Emmanuel Macron au Time : “les Gilets jaunes ont été une bonne chose pour moi”

Il était présenté comme le « prochain leader de l’Europe » lors de sa première Une du Time en novembre 2017. C’est désormais son « moment ». Le prestigieux hebdomadaire américain a accordé sa deuxième couverture à Emmanuel Macron, révélée ce jeudi 19 septembre et intitulée « le moment de Macron ». On y voit le président de la République en chemise, en train de retrousser ses manches, dans le palais de l’Élysée. A mi‐chemin de son quinquennat, Emmanuel Macron revient dans un portrait qui lui est consacré sur la crise qui a secoué l’exécutif entre nombreuses réformes, petites phrases, baisse de popularité, et bien sûr Gilets jaunes.

 

« D’une certaine manière, les Gilets jaunes ont été une bonne chose pour moi. Car ils m’ont rappelé qui je devais être », ose‐t‐il. Il se dit au milieu de la « Vallée de la mort » entre la mise en place de ses réformes et leurs effets concrets. « La fin de la vallée de la mort arrive le jour où il y a des résultats », affirme‐t‐il tout en poursuivant, « construire cette nouvelle France est mon obsession ».

 

« Dans notre pays, nous aimons le leadership et nous voulons tuer les leaders »

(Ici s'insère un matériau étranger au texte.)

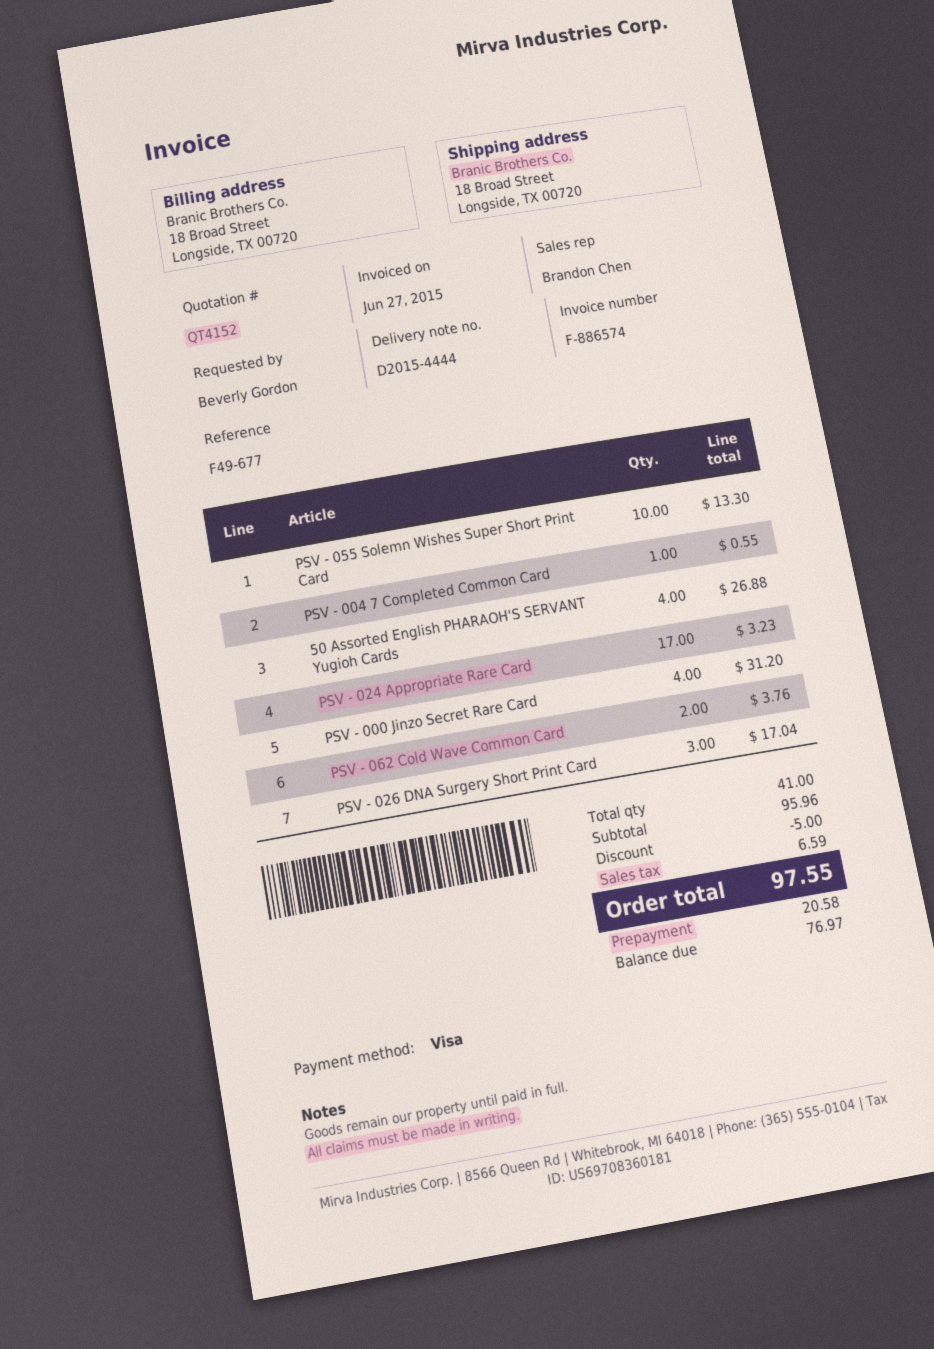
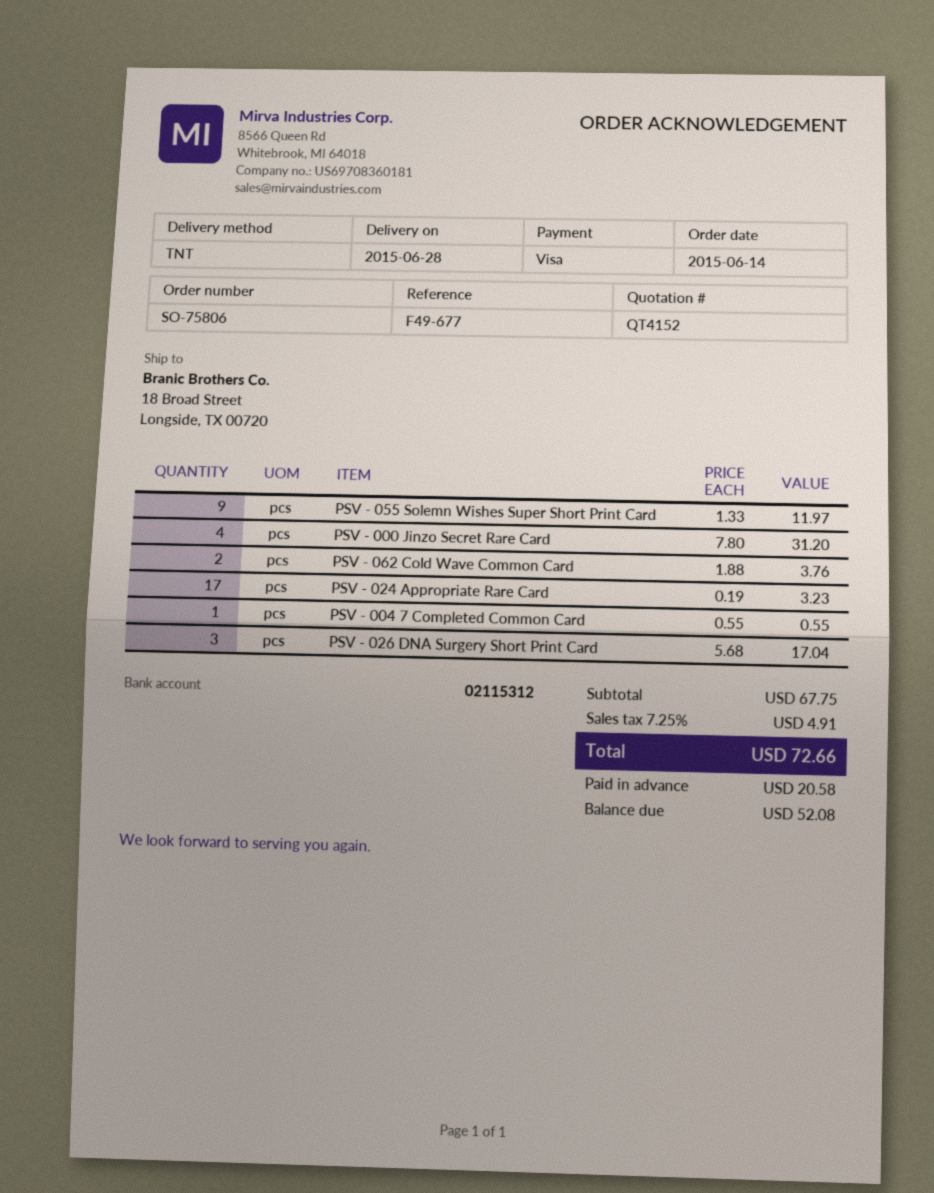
PSV - 055 Solemn Wishes Super Short Print Card: 10 for 13.30 -> 9 for 11.97
50 Assorted English PHARAOH'S SERVANT Yugioh Cards: 4 for 26.88 -> none
subtotal: 95.96 -> 67.75
discount: 5.00 -> none
tax: 6.59 -> 4.91
total: 97.55 -> 72.66
balance: 76.97 -> 52.08

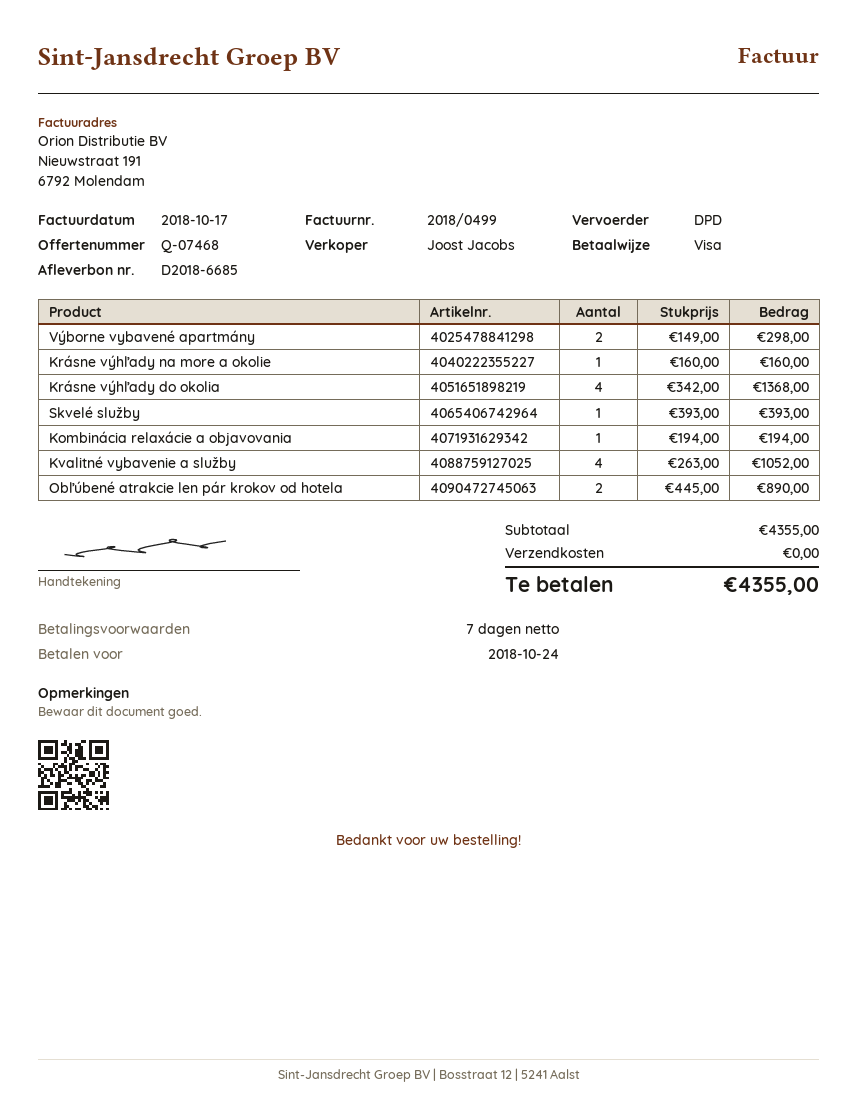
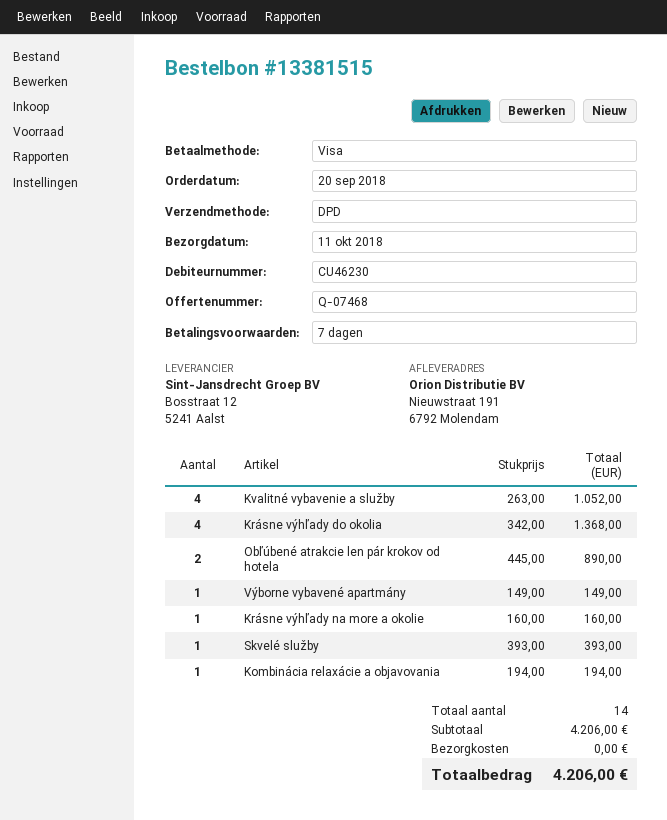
Výborne vybavené apartmány: 2 x 149.00 = 298.00 -> 1 x 149.00 = 149.00
subtotal: 4355.00 -> 4206.00
total: 4355.00 -> 4206.00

Concernant les nombreuses critiques et la baisse de popularité, Emmanuel Macron refuse de répondre à son surnom, cité en français dans le texte par le magazine américain, de “président des riches”. « Je ne sais pas si cette expression est juste ou non, pour être honnête avec vous. Je suis aux manettes, je suis le leader, donc je la prends. Je m’en fiche. Dans notre pays, nous aimons le leadership et nous voulons tuer les leaders », poursuit‐il.

 

Le président a aussi révélé ce qu’il ferait après son passage à l’Élysée. Que ce soit en 2022, ou en 2027. « J’écrirai. C’est pour cela que je suis très serein avec ce sujet. Le jour où les gens décideront que je ne serai plus en charge, je sais ce que je vais faire ». Après les mémoires de Nicolas Sarkozy (Passions), Les leçons du pouvoir de François Hollande, deux récents succès de librairie, Macron semble donc poursuivre la tradition de mémoires post‐Elysée.